Pendant que les malades aux soins intensifs se battent pour respirer, un des médicaments qui leur vient en aide est le salbutamol, bien connu sous son nom de marque Ventolin. Mais pour combien de temps? Depuis le 18 mars, le produit est officiellement classé au Canada dans la catégorie pénurie réelle. Le salbutamol, c’est ce qu’on retrouve dans la pompe bleue utilisée par les asthmatiques. Son fabricant, la pharmaceutique Apotex, prévoit une allocation de quantités très limitées jusqu’en juin. Vulnérables face au coronavirus, ses utilisateurs ont fait des réserves. Deuxième élément qui complique l’approvisionnement : l’utilisation accrue de cet inhalateur dans les hôpitaux pour les patients qui souffrent de la COVID-19. Aujourd’hui, c’est du salbutamol, demain ça va être autre chose, prévient l’experte en pharmaceutique Kelly Grindrod, professeure à l’Université de Waterloo. Nous avions déjà des pénuries de médicaments au Canada, dit-elle, et maintenant la COVID-19 semble les amplifier, les aggraver.

Rationnement du propofol

D’autres médicaments administrés aux patients placés sous respirateur se font déjà rares. Plus tôt cette semaine, neuf grands hôpitaux européens ont lancé un appel à l’aide à leur gouvernement. Ils seront bientôt à court de morphine, de sédatifs et d’anesthésiques, comme le curare et le propofol.

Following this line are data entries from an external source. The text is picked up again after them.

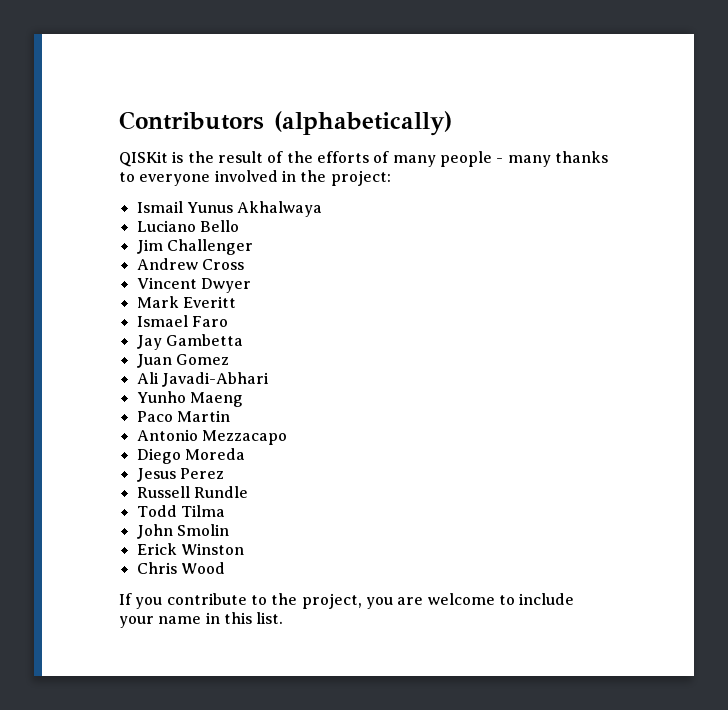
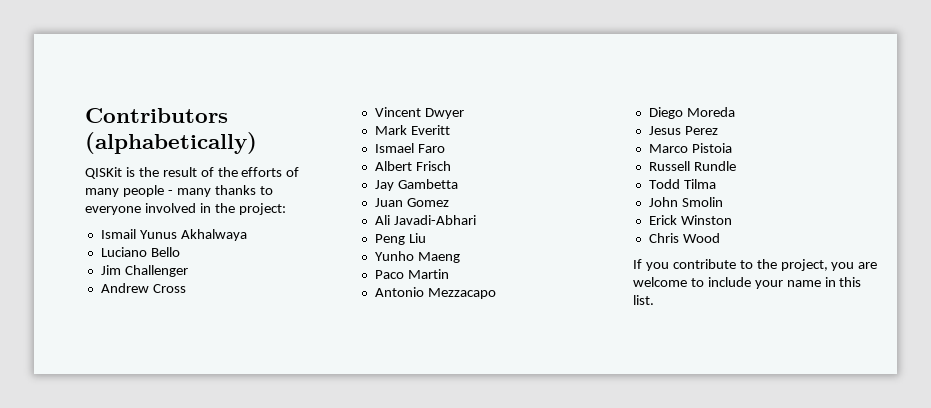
+ Albert Frisch
+ Peng Liu
+ Marco Pistoia

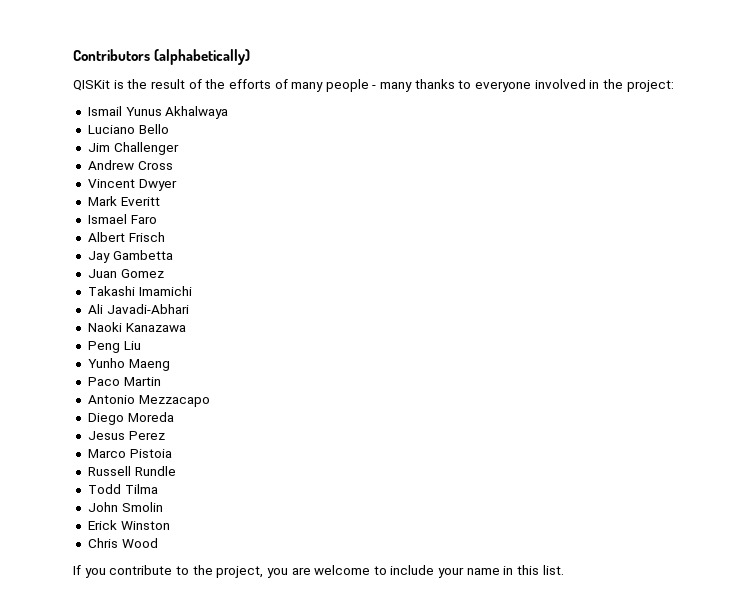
+ Takashi Imamichi
+ Naoki Kanazawa

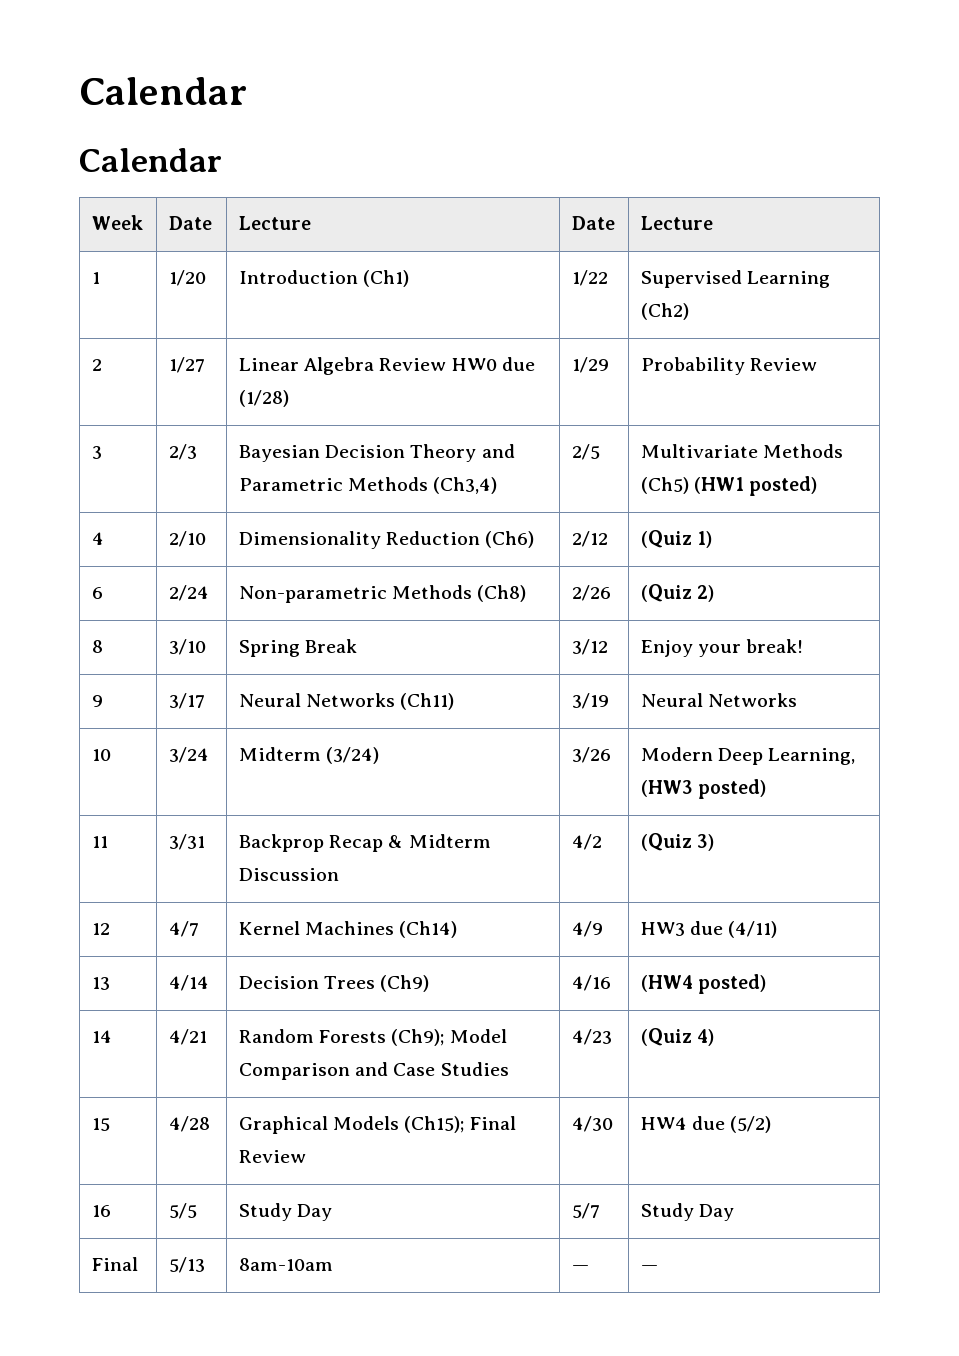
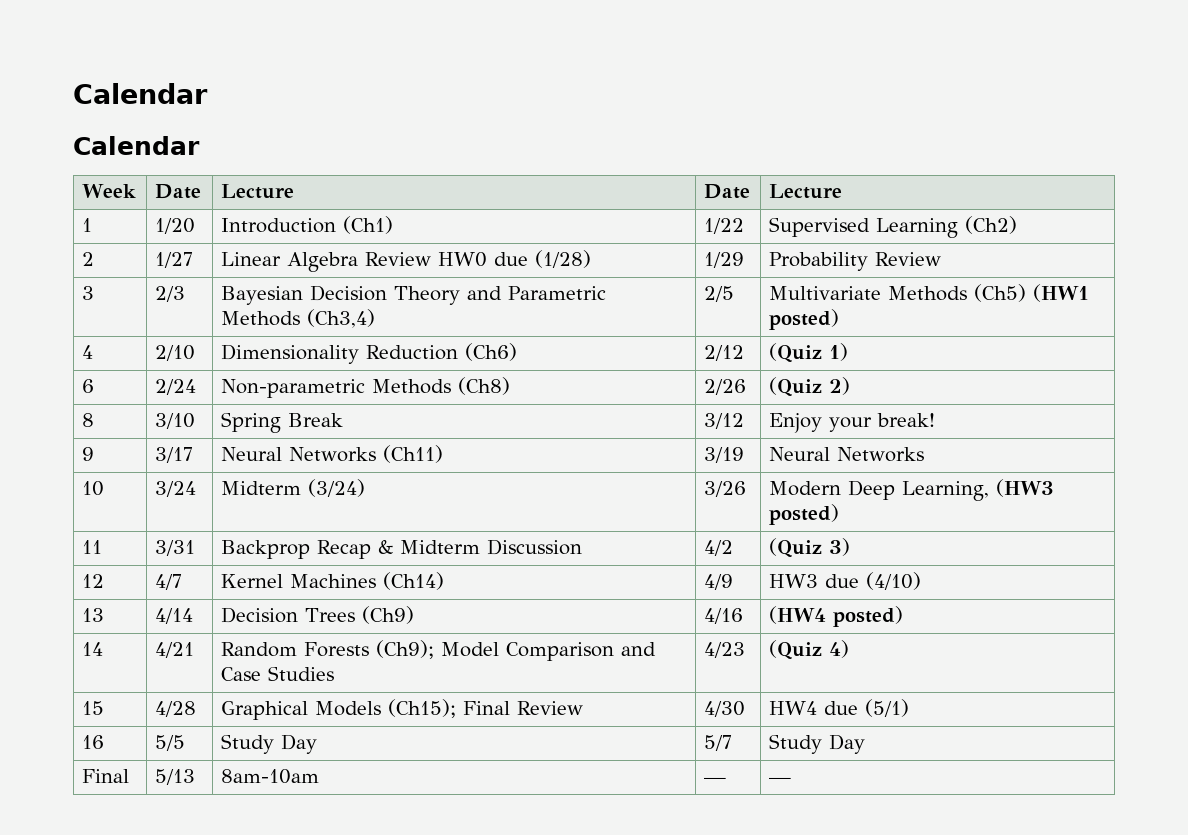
- 12 | 4/7 | Kernel Machines (Ch14) | 4/9 | HW3 due (4/11)
+ 12 | 4/7 | Kernel Machines (Ch14) | 4/9 | HW3 due (4/10)
- 15 | 4/28 | Graphical Models (Ch15); Final Review | 4/30 | HW4 due (5/2)
+ 15 | 4/28 | Graphical Models (Ch15); Final Review | 4/30 | HW4 due (5/1)

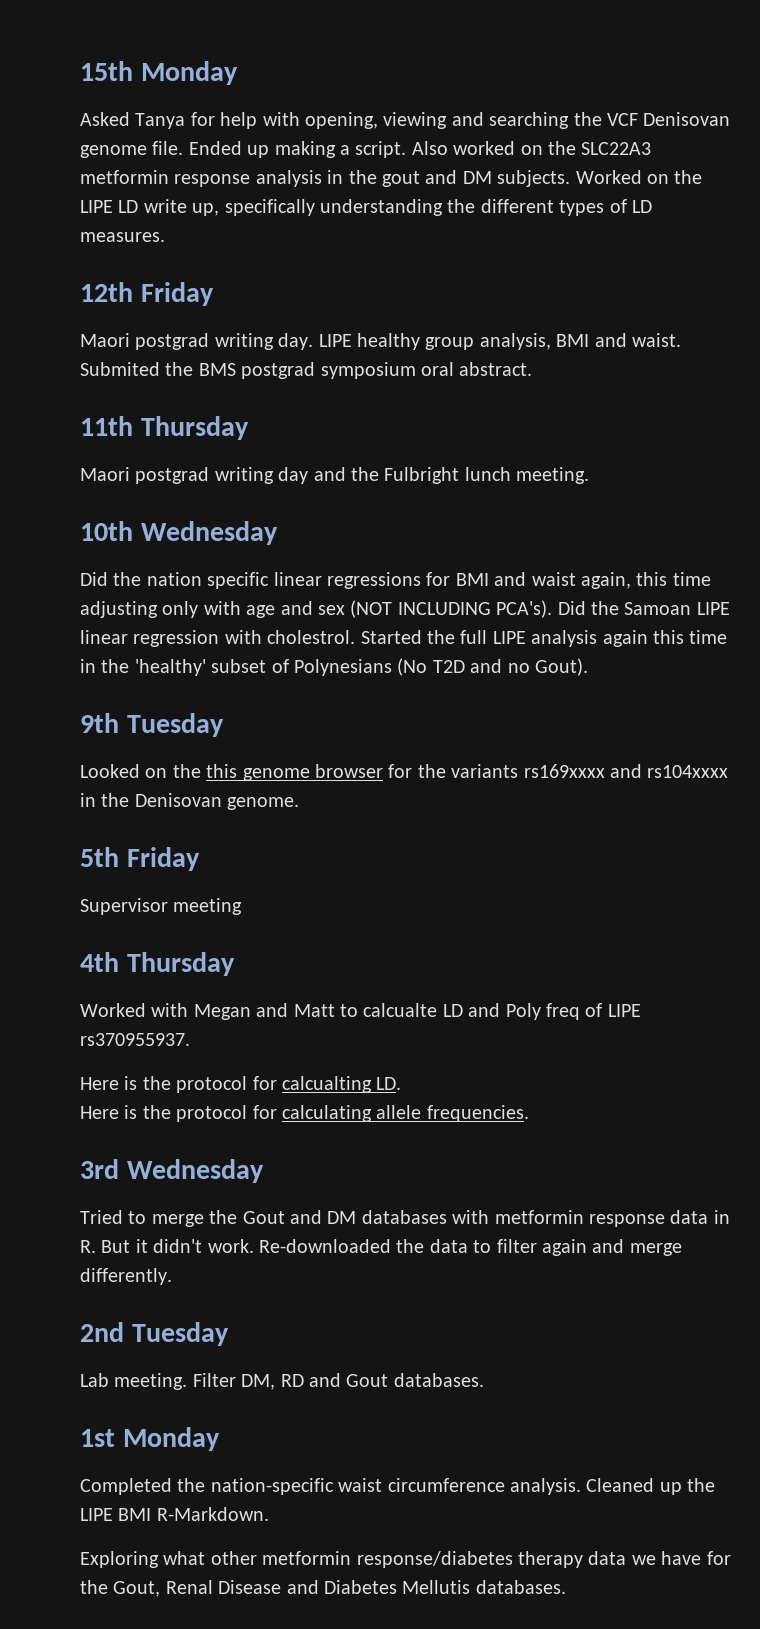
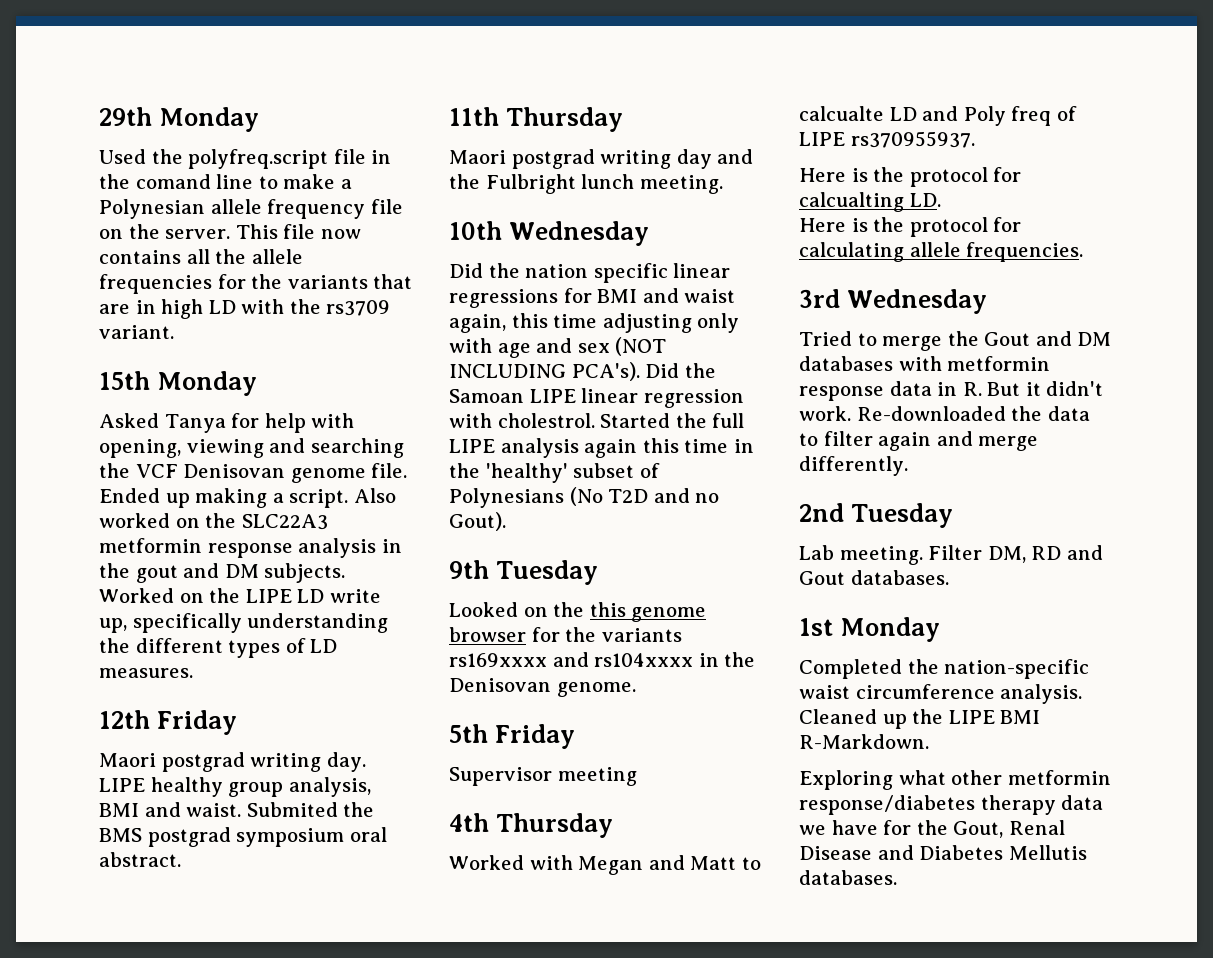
+ 29th Monday
+ Used the polyfreq.script file in the comand line to make a Polynesian allele frequency file on the server. This file now contains all the allele frequencies for the variants that are in high LD with the rs3709 variant.

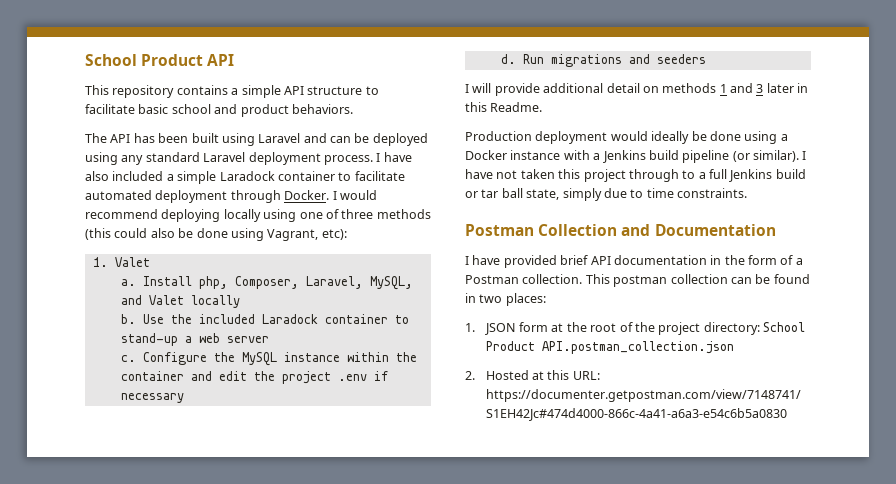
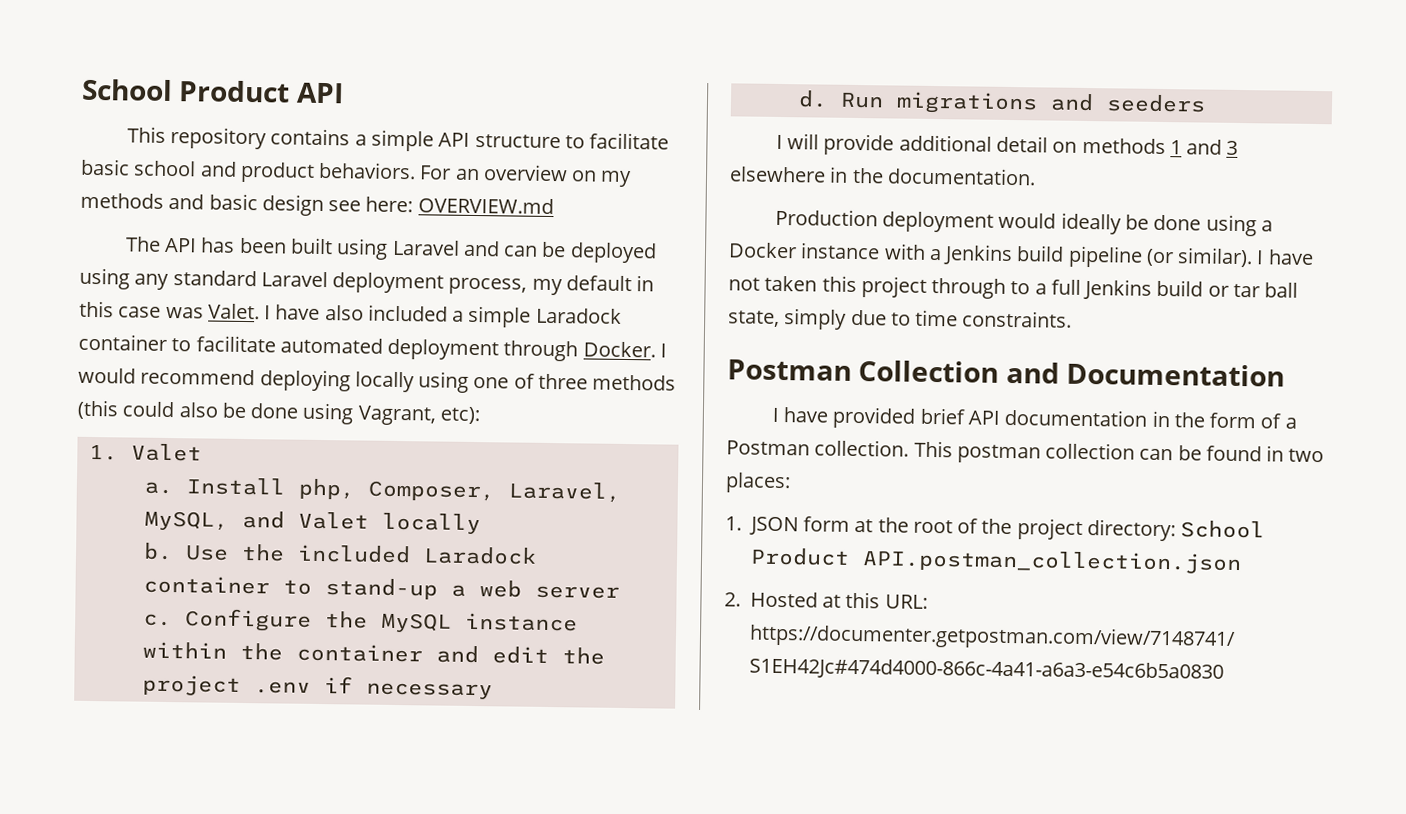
+ For an overview on my methods and basic design see here: OVERVIEW.md
- The API has been built using Laravel and can be deployed using any standard Laravel deployment process.
+ The API has been built using Laravel and can be deployed using any standard Laravel deployment process, my default in this case was Valet.
- I will provide additional detail on methods 1 and 3 later in this Readme.
+ I will provide additional detail on methods 1 and 3 elsewhere in the documentation.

Ceux-ci sont nécessaires pour relâcher les muscles des patients lors de l’intubation, pour endormir les malades ou pour soulager leur douleur et éviter des étouffements. Le Canada pourra difficilement échapper à ce problème. Alors que la bataille contre le coronavirus ne fait que commencer, la rareté de médicaments essentiels rend le système de santé encore plus vulnérable. La pénurie de médicaments à laquelle fait déjà face le pays pourrait s’aggraver avec l’afflux massif de patients.